Facebook could become a paid service

Zuckerberg made it clear that Facebook could develop a paid version. He added that this doesn't contradict the company's principles, according to which the social network should remain "free and accessible to all," as "there will always be a free version.”

The introduction of paid access should help Facebook reduce its dependence on third-party advertisers--companies like Cambridge Analytica.

Zuckerberg doesn't consider himself a monopolist

When senators asked about who is Facebook's main competitor, Zuckerberg said that different segments of his business compete with many companies, so it makes no sense to single out one.

"Don't you think you're a monopolist?" one of the senators asked.

"No, I certainly don't think so," Zuckerberg replied.

However, if Facebook fails, other networks may soon develop rapidly, experts say.

Apple and Google will try to establish their own social networks. According to analyst Dave Smith, Google is already developing a new platform, despite the recent closure of the failed Google+.

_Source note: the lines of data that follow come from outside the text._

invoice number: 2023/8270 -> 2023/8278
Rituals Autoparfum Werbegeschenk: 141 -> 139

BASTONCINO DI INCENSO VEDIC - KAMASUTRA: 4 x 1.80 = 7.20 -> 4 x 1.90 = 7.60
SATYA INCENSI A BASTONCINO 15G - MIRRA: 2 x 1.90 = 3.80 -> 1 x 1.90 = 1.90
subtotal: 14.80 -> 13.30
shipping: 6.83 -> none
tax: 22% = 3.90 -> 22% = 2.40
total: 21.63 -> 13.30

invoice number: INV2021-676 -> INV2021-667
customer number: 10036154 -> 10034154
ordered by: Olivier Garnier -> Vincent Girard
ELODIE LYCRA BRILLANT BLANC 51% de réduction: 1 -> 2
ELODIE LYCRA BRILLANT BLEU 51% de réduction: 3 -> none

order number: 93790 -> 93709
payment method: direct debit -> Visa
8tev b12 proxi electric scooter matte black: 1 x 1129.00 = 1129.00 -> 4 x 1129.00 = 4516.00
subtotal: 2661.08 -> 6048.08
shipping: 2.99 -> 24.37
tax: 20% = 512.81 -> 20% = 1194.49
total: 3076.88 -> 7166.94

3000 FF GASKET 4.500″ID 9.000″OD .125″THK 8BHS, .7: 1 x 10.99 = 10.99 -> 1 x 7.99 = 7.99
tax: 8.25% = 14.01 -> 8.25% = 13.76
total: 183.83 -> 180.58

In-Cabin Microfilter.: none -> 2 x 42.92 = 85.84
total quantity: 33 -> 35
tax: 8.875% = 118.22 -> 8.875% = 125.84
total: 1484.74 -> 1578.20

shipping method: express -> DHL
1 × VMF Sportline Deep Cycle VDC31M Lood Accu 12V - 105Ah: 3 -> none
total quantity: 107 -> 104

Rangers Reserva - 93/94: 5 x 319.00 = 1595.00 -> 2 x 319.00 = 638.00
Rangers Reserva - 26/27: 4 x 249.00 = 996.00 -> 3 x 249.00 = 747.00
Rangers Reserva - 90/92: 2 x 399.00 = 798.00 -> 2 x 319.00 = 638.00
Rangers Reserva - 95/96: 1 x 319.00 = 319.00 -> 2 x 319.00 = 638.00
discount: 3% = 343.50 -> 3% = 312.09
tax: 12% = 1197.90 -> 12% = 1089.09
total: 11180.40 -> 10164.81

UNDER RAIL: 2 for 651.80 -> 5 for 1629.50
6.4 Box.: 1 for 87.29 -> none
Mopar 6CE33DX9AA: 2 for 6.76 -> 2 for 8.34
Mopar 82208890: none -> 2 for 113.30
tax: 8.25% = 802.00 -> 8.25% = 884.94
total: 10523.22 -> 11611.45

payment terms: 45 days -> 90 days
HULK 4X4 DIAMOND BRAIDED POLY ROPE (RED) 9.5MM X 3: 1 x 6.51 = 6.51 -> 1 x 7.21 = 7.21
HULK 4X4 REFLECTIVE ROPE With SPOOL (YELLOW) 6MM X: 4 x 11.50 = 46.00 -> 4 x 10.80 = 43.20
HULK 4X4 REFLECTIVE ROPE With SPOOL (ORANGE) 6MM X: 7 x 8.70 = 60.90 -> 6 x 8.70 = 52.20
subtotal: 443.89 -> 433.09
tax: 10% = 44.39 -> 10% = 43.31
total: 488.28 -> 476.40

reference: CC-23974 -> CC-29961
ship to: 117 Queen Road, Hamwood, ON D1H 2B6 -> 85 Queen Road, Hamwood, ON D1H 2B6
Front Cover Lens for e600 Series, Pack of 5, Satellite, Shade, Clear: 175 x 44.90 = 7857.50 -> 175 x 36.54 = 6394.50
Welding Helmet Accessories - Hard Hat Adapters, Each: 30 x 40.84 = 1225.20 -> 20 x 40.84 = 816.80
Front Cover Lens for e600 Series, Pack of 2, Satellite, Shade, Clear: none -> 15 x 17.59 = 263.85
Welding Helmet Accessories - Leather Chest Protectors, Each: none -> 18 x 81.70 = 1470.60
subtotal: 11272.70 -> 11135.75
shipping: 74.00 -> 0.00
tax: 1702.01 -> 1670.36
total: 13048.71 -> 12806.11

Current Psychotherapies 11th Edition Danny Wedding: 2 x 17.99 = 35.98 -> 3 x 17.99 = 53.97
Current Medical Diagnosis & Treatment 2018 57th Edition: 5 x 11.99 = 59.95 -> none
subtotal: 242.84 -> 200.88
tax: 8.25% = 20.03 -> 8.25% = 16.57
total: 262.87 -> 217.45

There will be less freedom of speech and more internet trolls. Autocratic regimes and leaders will use platforms like Facebook (which is already blocked in China, Iran, North Korea, and Bangladesh) to limit, close, or nationalize.

Instagram will become more like Facebook. Also, social networks will have to face a wave of accusations of insufficient security measures and insufficient fight against the objectification of women. At the same time, the platform will become one of the main places for cyber-shopping.

YouTube intends to produce more original content and outdo Netflix. Since 2018, Russian viewers have been able to watch movies and TV series on YouTube Premium.

Experts warn Twitter about the danger of being removed from AppleStore due to the spread of pornographic content. After Tumblr’s removal, this is a very real prospect.

Tumblr itself is predicted by several clone sites, after which the original social network will become much stronger.

Also, experts have already told that humanity expects the development of artificial intelligence in 2019.